Professores do Rio exigem 56% de reajuste e paralisam atividades em 9 de maio

Professores do Rio exigem 56% de reajuste e paralisam atividades em 9 de maio

Professores e funcionários administrativos das redes de educação municipal e estadual do Rio de Janeiro realizaram uma paralisação de 24 horas no dia 9 de maio para exigir a recomposição salarial e melhorias nas condições de trabalho. A coordenadora do Sindicato Estadual dos Profissionais da Educação do Rio de Janeiro, Helenita Beserra, informou que a categoria da rede estadual decidiu, em assembleia, retornar a se reunir no dia 5 de maio para discutir a possibilidade de entrar em estado de greve.

Protestos e reivindicações

Após a assembleia, um ato público foi realizado em frente à Assembleia Legislativa do Estado do Rio de Janeiro (Alerj). A principal reivindicação dos profissionais da educação é a recomposição das perdas salariais acumuladas nos últimos anos, que, segundo cálculos do Sepe em parceria com o Departamento Intersindical de Estatística e Estudos Socioeconômicos (Dieese), totalizam 24,07% desde 2019.

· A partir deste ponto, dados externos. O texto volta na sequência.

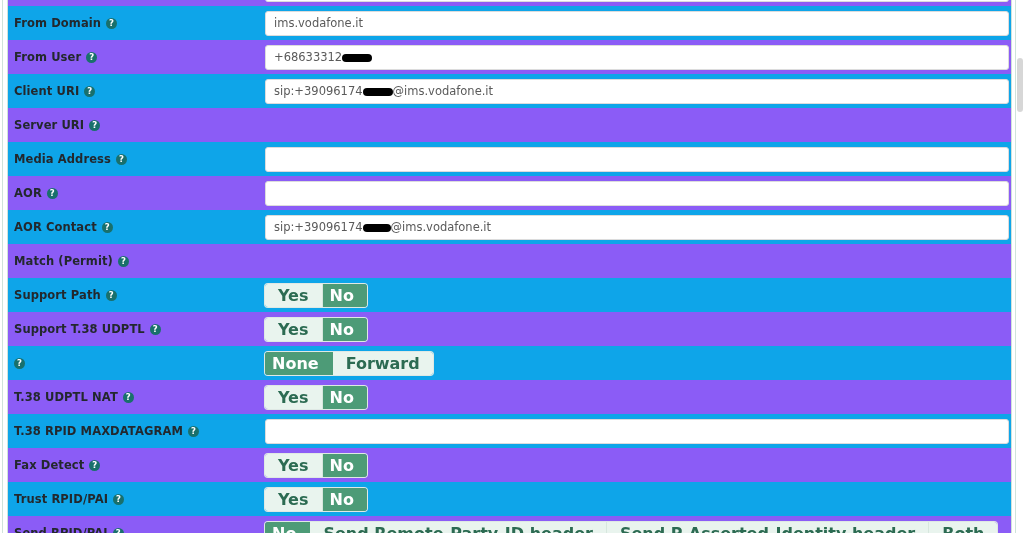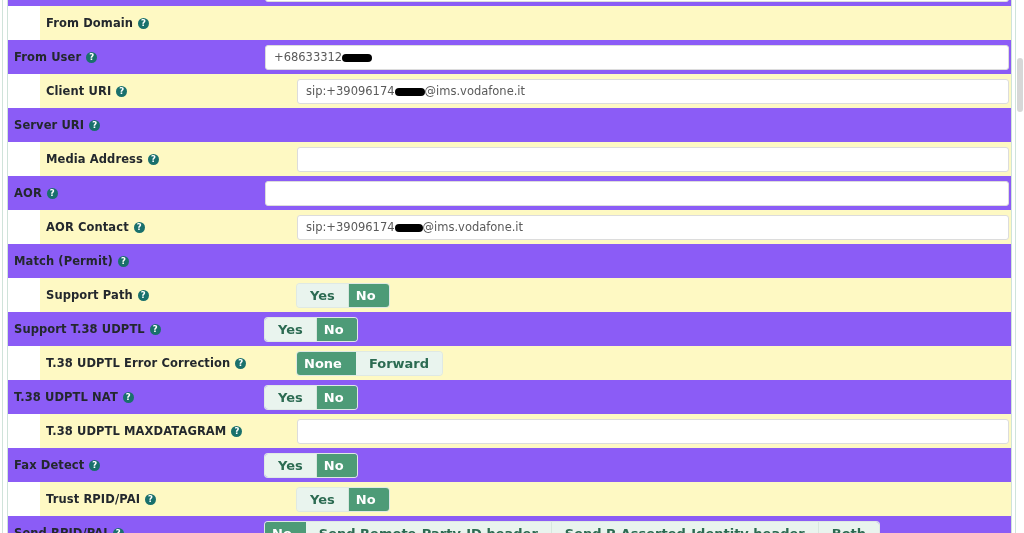"From Domain" .row.alt { background: #fef9c3 -> #0ea5e9; margin-left: 32px -> none }
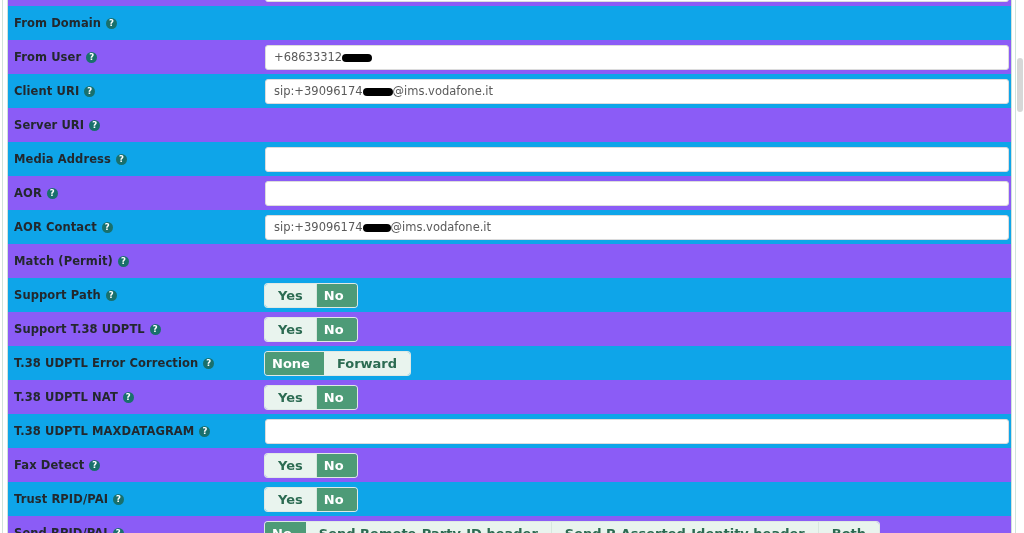"ims.vodafone.it" div.field { html: none -> <div> <div> <span>ims.vodafone.it</span> </div> </div> }
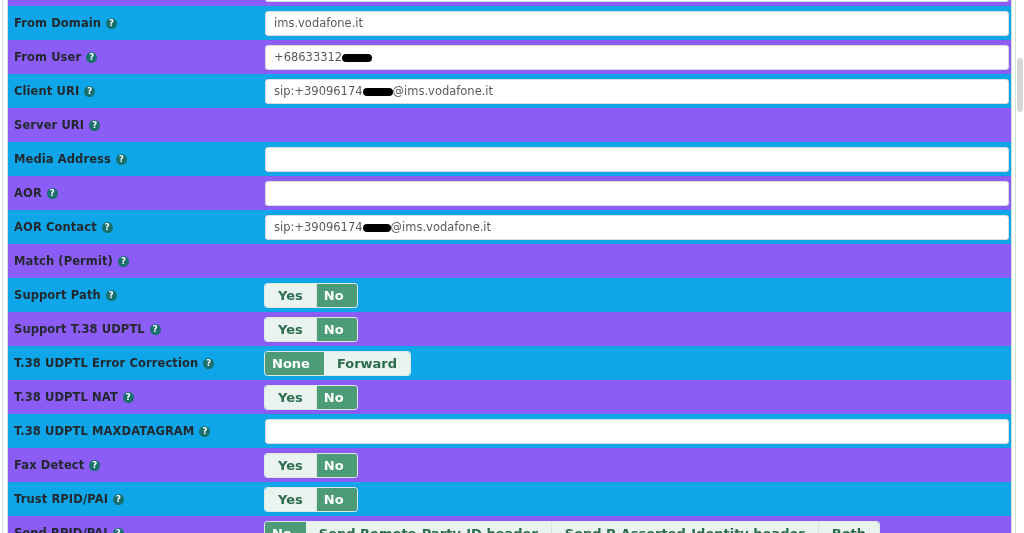"Yes" .seg { font-size: 13px -> 16px }
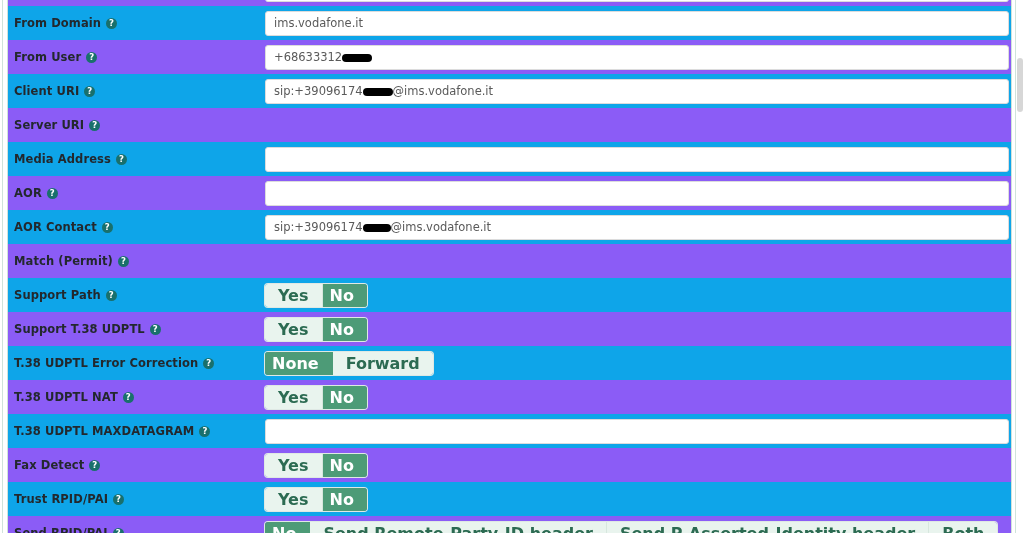"T.38 UDPTL Error Correction" span { html: <span>T.38 UDPTL Error Correction</span> -> none }
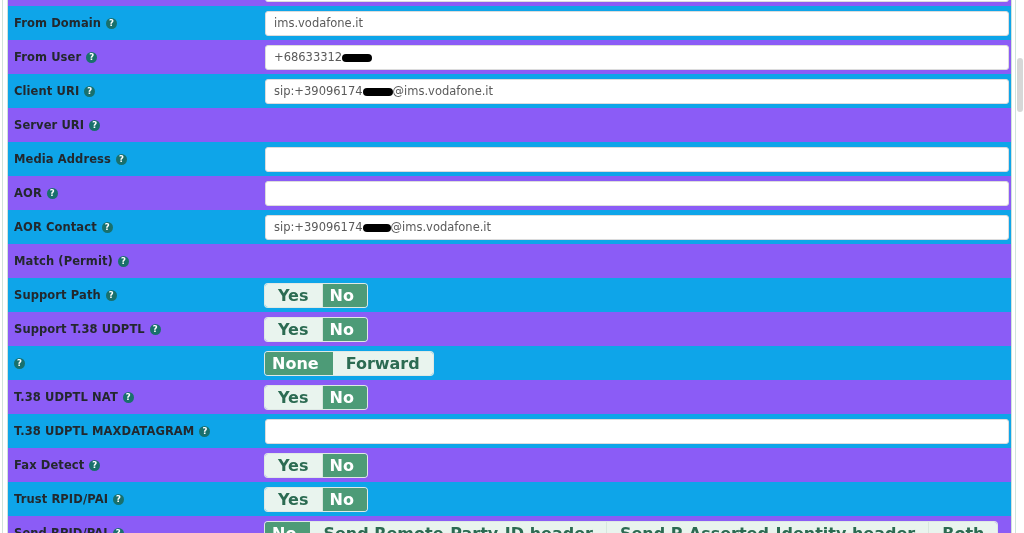"T.38 UDPTL MAXDATAGRAM" span { text: UDPTL -> RPID }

No caso da rede estadual, o índice necessário de reajuste é de cerca de 56% sobre os salários de janeiro de 2026. Já os profissionais da rede municipal definiram uma nova assembleia para o dia 16 de maio, onde também foram discutidas questões como o fim da minutagem, o pagamento do Acordo de Resultados 2024 (14º salário) e o cumprimento do piso nacional para Professoras Adjuntas da Educação Infantil (PAEIs).

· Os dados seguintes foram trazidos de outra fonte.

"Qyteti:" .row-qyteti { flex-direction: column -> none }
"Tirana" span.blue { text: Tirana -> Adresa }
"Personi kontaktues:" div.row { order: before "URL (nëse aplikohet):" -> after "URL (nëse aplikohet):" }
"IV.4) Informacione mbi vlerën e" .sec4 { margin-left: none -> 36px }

Compromissos não cumpridos

Além disso, os professores da rede estadual exigem o cumprimento integral do acordo de recomposição de 26,5% firmado com a Alerj em 2021, que previa a reposição parcelada, das quais apenas a primeira foi paga. A Secretaria Estadual de Educação alegou que as aulas ocorreram normalmente durante a paralisação e que respeita o direito de manifestação dos servidores.

A Secretaria Municipal de Educação, por sua vez, afirmou que mantém um diálogo constante com o sindicato e realiza reuniões frequentes com representantes da categoria.

Opinião

A situação dos professores no Rio de Janeiro evidencia a necessidade urgente de diálogo e compromisso por parte das autoridades para garantir a valorização do magistério e a qualidade da educação.